La periodista Anabel Hernández afirmó que la detención del exgobernador panista de Baja California, Ernesto Ruffo Appel, no le causó sorpresa, debido a que su nombre había sido relacionado desde 2025 con la investigación por el aseguramiento de ferrotanques cargados con millones de litros de combustible de presunta procedencia ilegal en Coahuila.

Ruffo Appel fue detenido el pasado 16 de julio en Ensenada, Baja California, por su probable participación en los delitos de delincuencia organizada y contrabando de combustible. Posteriormente, un juez federal le impuso prisión preventiva junto con otros siete imputados mientras continúa el proceso penal.

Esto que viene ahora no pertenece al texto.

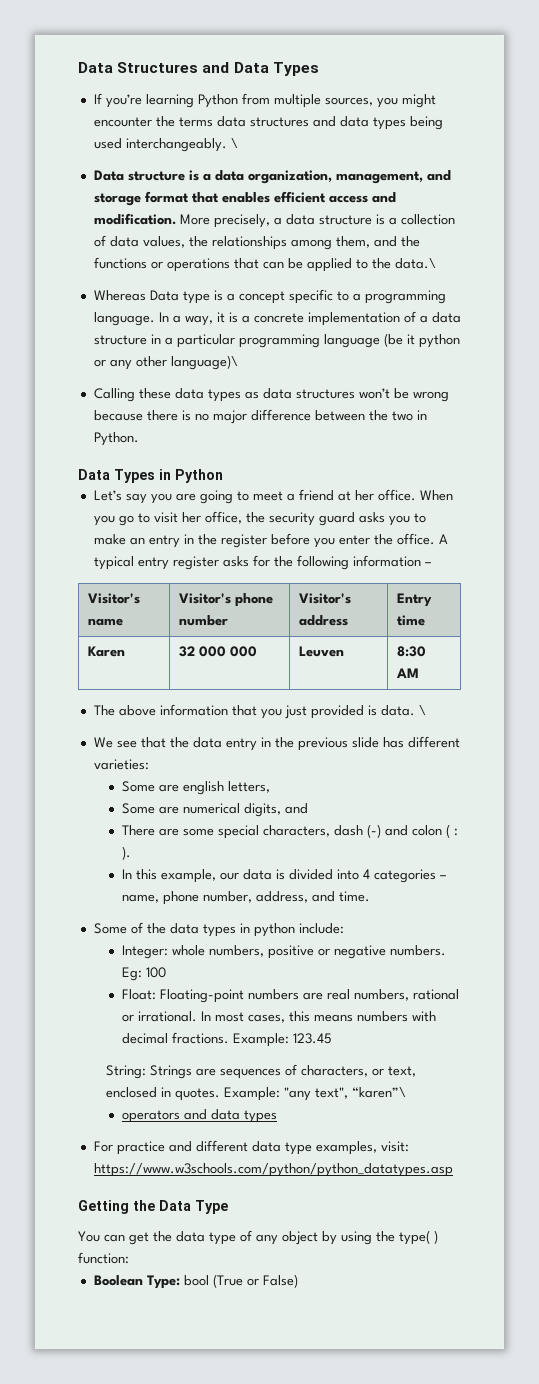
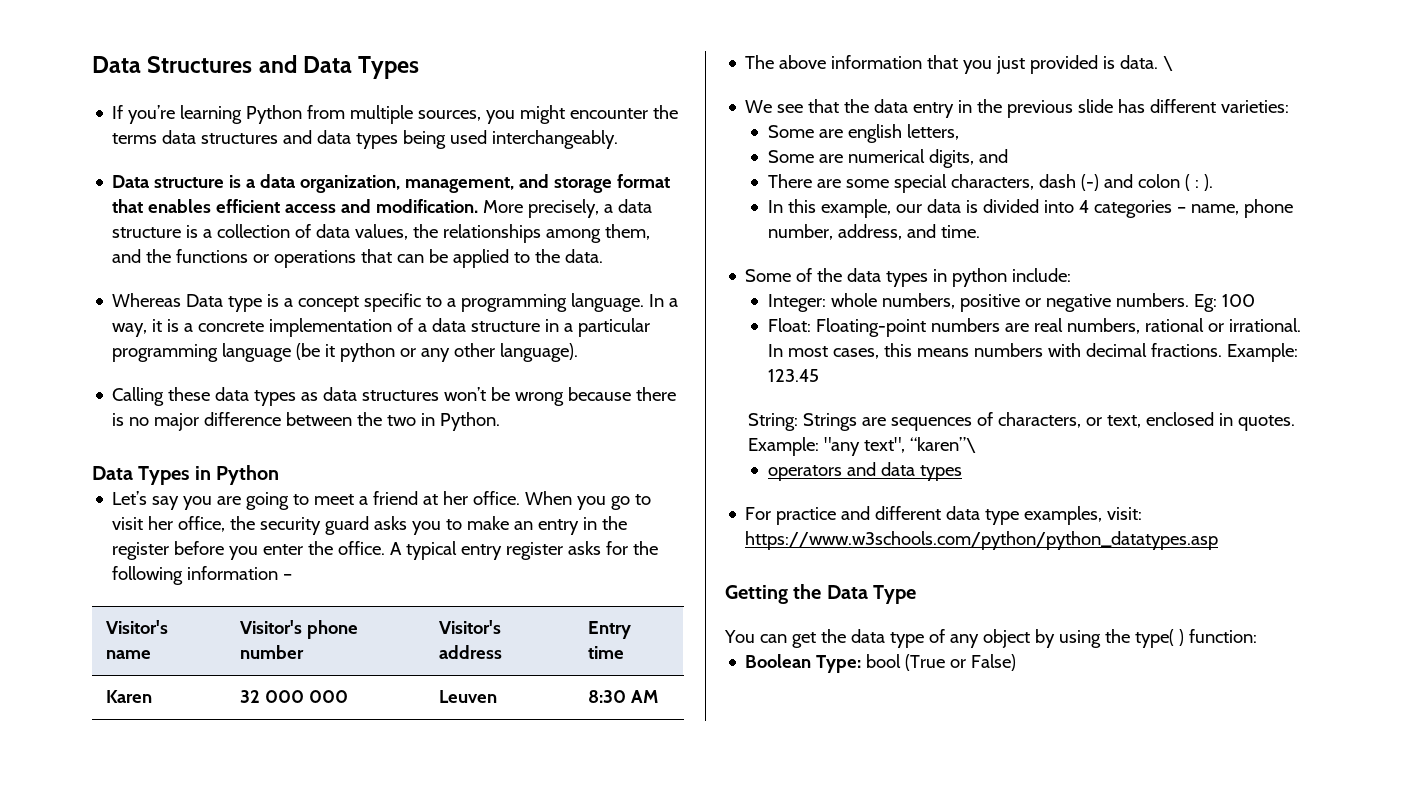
[230,138,238,148] \ -> (619, 139) none
[394,258,436,269] data.\ -> [565,249,604,263] data.
[170,355,238,370] language)\ -> [500,343,579,362] language).

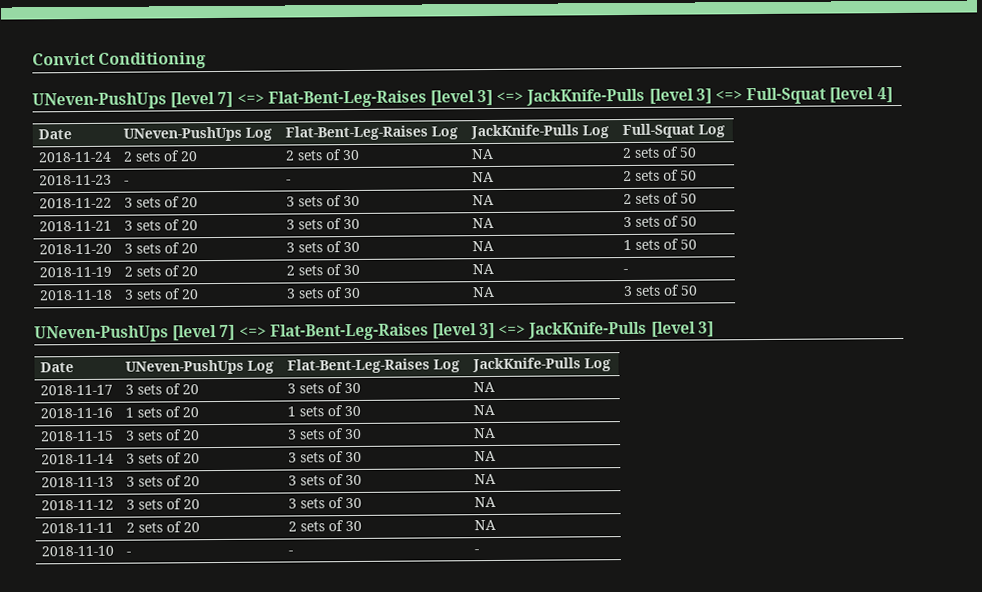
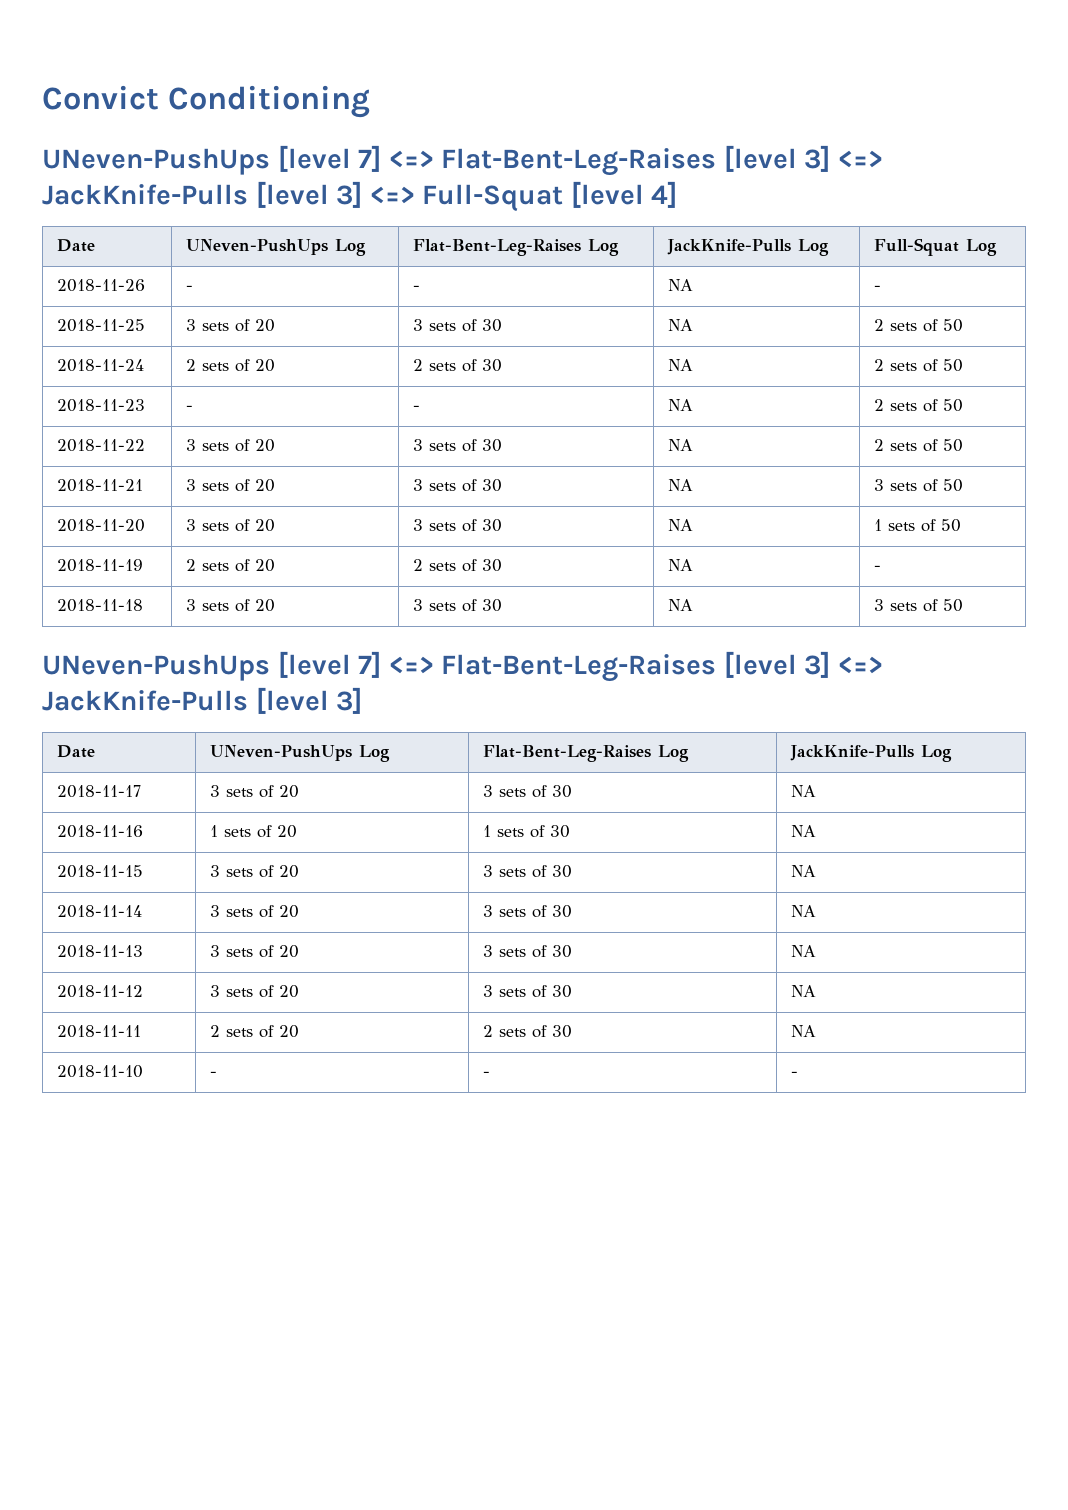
(726, 131) none -> [57,279,146,292] [186,285,194,291] [413,285,421,291] [668,279,694,291] [874,285,882,291] [57,319,146,332] [186,319,276,332] [413,319,503,332] [668,319,694,331] [874,319,964,332] // 2018-11-26 | - | - | NA | - // 2018-11-25 | 3 sets of 20 | 3 sets of 30 | NA | 2 sets of 50

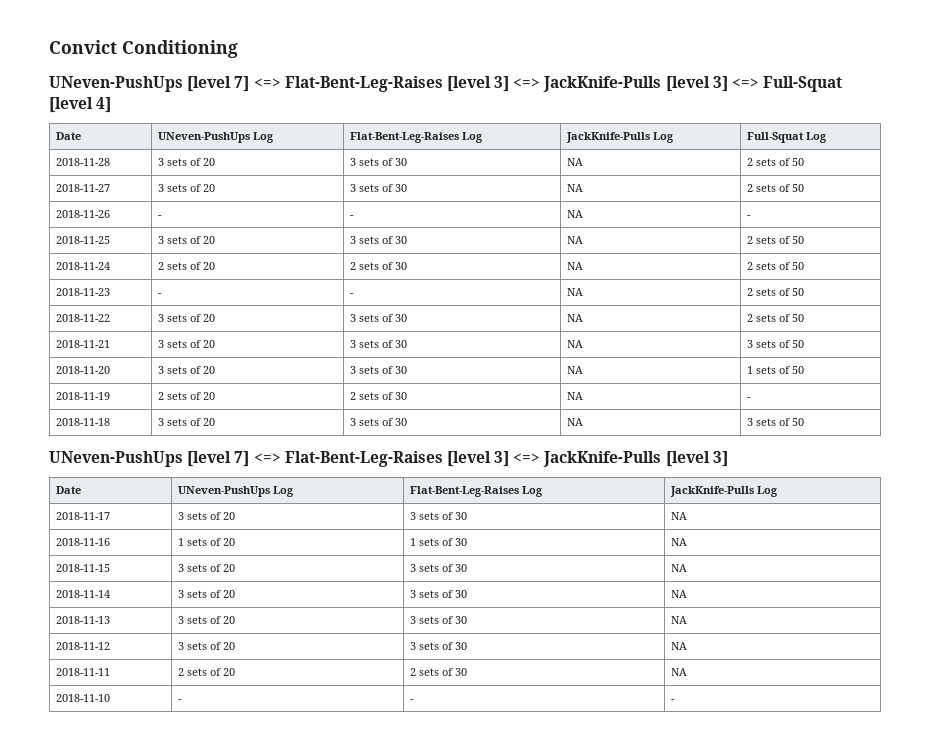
(998, 247) none -> [56,158,111,166] [158,158,216,166] [350,158,408,166] [567,158,584,166] [747,158,805,166] [56,184,111,192] [158,184,216,192] [350,184,408,192] [567,184,584,192] [747,184,805,192] // 2018-11-28 | 3 sets of 20 | 3 sets of 30 | NA | 2 sets of 50 // 2018-11-27 | 3 sets of 20 | 3 sets of 30 | NA | 2 sets of 50

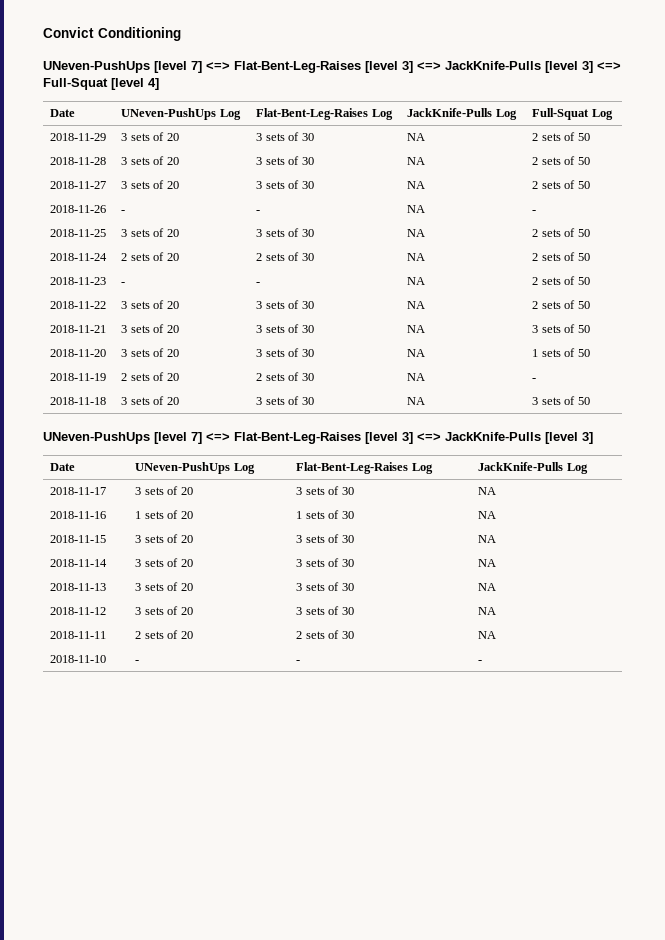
(828, 137) none -> [50,133,107,141] [121,132,179,141] [256,132,314,141] [407,133,426,141] [532,132,590,141] // 2018-11-29 | 3 sets of 20 | 3 sets of 30 | NA | 2 sets of 50

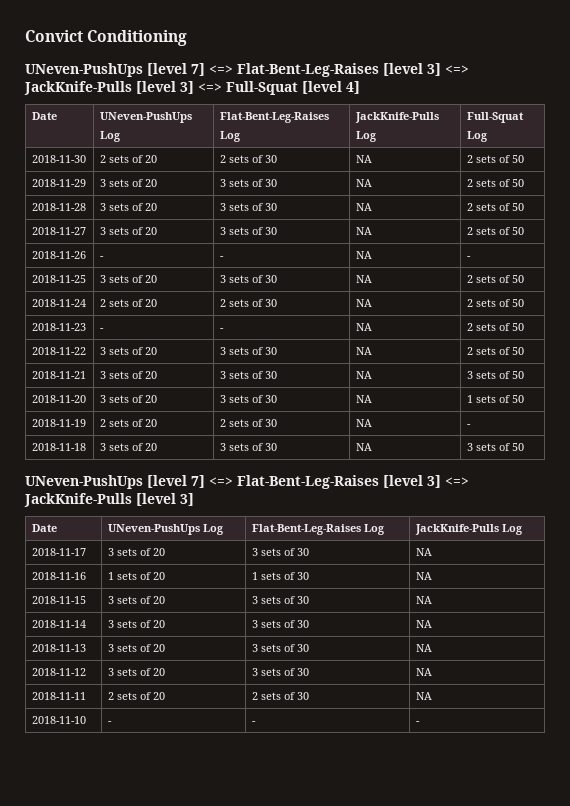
(613, 114) none -> [31,155,86,163] [99,155,157,163] [219,155,277,163] [355,155,372,163] [466,155,524,163] // 2018-11-30 | 2 sets of 20 | 2 sets of 30 | NA | 2 sets of 50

La investigación comenzó a partir del aseguramiento de 33 ferrotanques con hidrocarburos realizado en julio de 2025 en Ramos Arizpe, Coahuila. De acuerdo con el Gobierno federal, las indagatorias permitieron identificar una de las redes de contrabando de combustible más amplias detectadas en el país.

Durante una mesa de análisis en Aristegui en Vivo, Hernández dirigió la atención hacia el empresario coahuilense Juan Manuel Muñoz Luévano, alias “El Mono” Muñoz, a quien señaló como una pieza relevante para comprender la propiedad de los ferrotanques y el funcionamiento de la presunta red de huachicol fiscal.

“¿Dónde está ‘El Mono’ Muñoz?”, cuestionó la periodista, al considerar indispensable que las investigaciones y las acciones de la justicia alcancen de manera equitativa a todos los posibles participantes del esquema.

Hernández recordó que Muñoz Luévano cuenta con antecedentes judiciales en Estados Unidos y sostuvo que fue detenido y liberado en México, pese a que su testimonio y sus operaciones empresariales podrían aportar elementos para conocer las rutas de importación, almacenamiento y comercialización del combustible introducido presuntamente de manera ilegal.

También cuestionó la posible responsabilidad de funcionarios de aduanas y corporaciones de seguridad que habrían permitido el paso de grandes cargamentos sin detectar las irregularidades fiscales y documentales.

La comunicadora señaló que debe verificarse la versión de que “El Mono” Muñoz habría colaborado como testigo protegido con autoridades estadounidenses. Advirtió que las investigaciones realizadas en ese país apuntan hacia un entramado transnacional en el que presuntamente participarían organizaciones criminales, empresarios y operadores de México y Estados Unidos.

Por su parte, la periodista María Idalia Gómez consideró que existían antecedentes sobre la relación de Ruffo Appel con las operaciones investigadas, aunque subrayó que corresponde a las autoridades determinar si su eventual responsabilidad derivó de una participación directa, una omisión o del papel desempeñado dentro de las empresas señaladas.

Ambas periodistas coincidieron en que el caso debe resolverse en el terreno jurídico, respetando el debido proceso y profundizando las investigaciones sobre todos los integrantes y beneficiarios de la presunta red de contrabando de combustible.